[DESCRIPTION OF THE TASK]
With the string "tailstock" as the filter, copy each matching line from the records.

Recorded data:
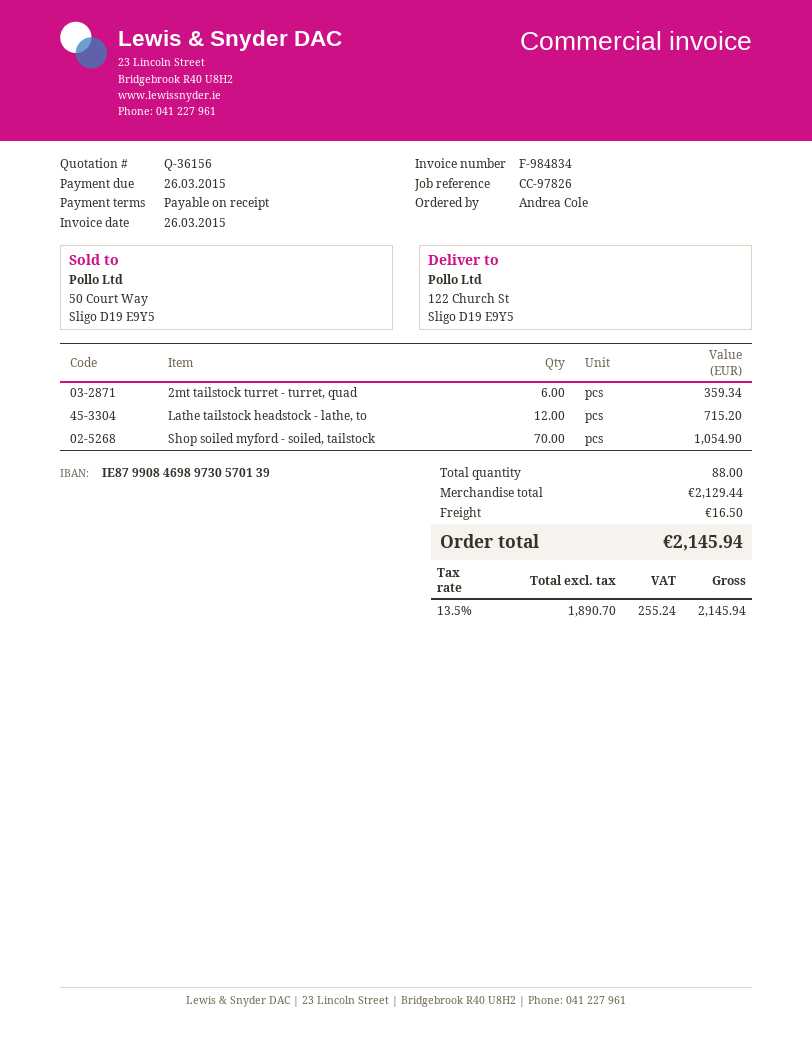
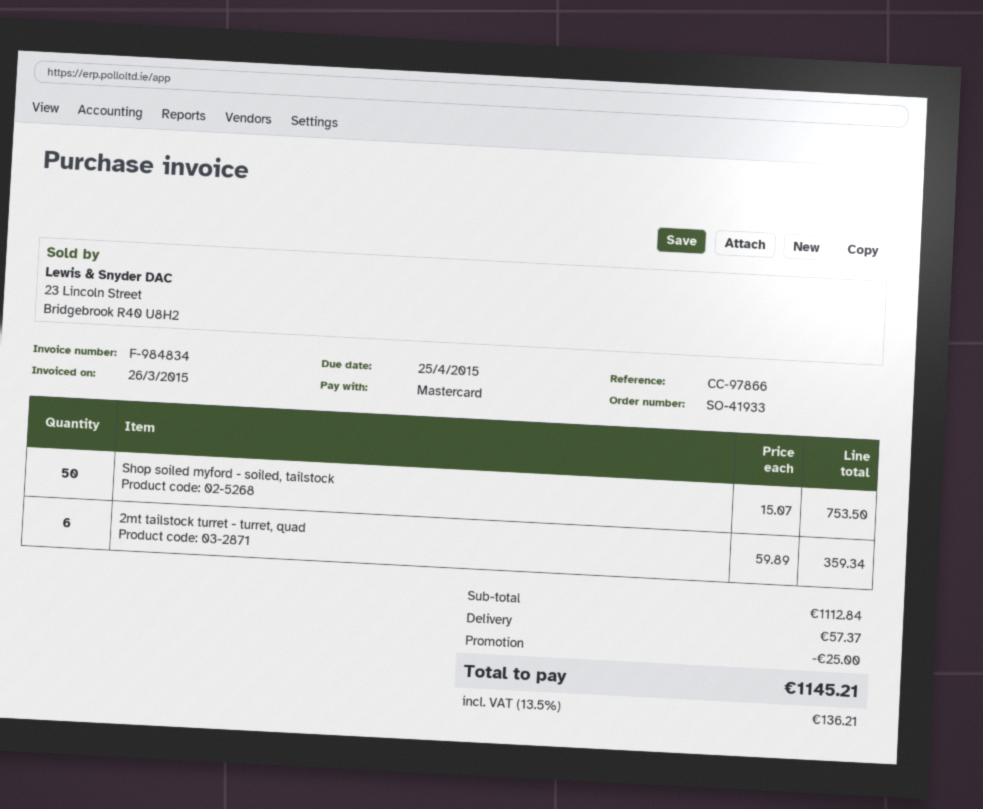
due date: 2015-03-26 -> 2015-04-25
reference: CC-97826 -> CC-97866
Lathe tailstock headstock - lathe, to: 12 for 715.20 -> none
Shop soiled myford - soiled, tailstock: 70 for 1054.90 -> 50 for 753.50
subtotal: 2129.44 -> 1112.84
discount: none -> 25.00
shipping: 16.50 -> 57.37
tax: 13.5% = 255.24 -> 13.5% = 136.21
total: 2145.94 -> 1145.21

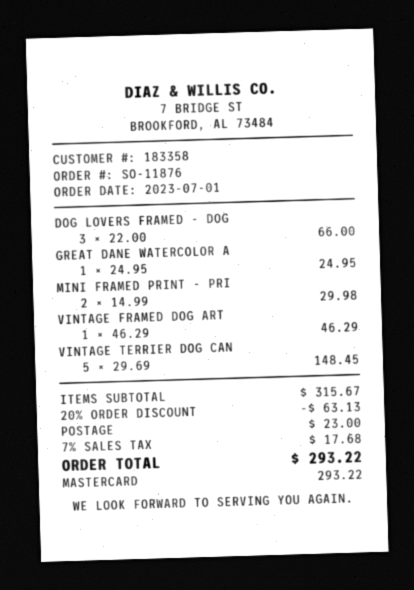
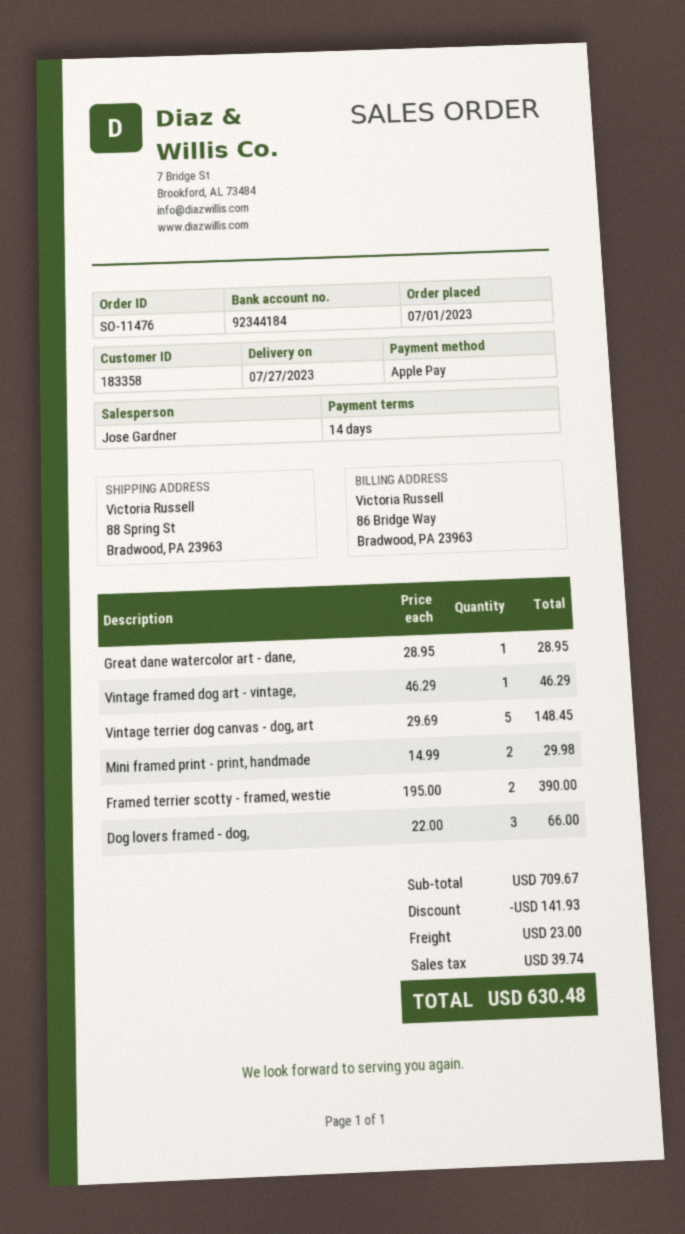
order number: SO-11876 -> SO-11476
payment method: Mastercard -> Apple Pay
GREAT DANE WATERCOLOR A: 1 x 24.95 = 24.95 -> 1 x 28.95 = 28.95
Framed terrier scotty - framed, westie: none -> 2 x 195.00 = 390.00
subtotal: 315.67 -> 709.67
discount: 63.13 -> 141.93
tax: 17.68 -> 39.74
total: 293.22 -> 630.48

---

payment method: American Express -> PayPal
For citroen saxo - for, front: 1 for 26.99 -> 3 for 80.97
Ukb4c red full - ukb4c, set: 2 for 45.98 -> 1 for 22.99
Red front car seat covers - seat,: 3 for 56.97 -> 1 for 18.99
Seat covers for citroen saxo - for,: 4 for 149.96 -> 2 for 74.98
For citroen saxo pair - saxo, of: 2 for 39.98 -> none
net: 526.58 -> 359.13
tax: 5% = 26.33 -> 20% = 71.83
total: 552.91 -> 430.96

[RESULT OF THIS TASK]
Lathe tailstock headstock - lathe, to: 12 for 715.20 -> none
Shop soiled myford - soiled, tailstock: 70 for 1054.90 -> 50 for 753.50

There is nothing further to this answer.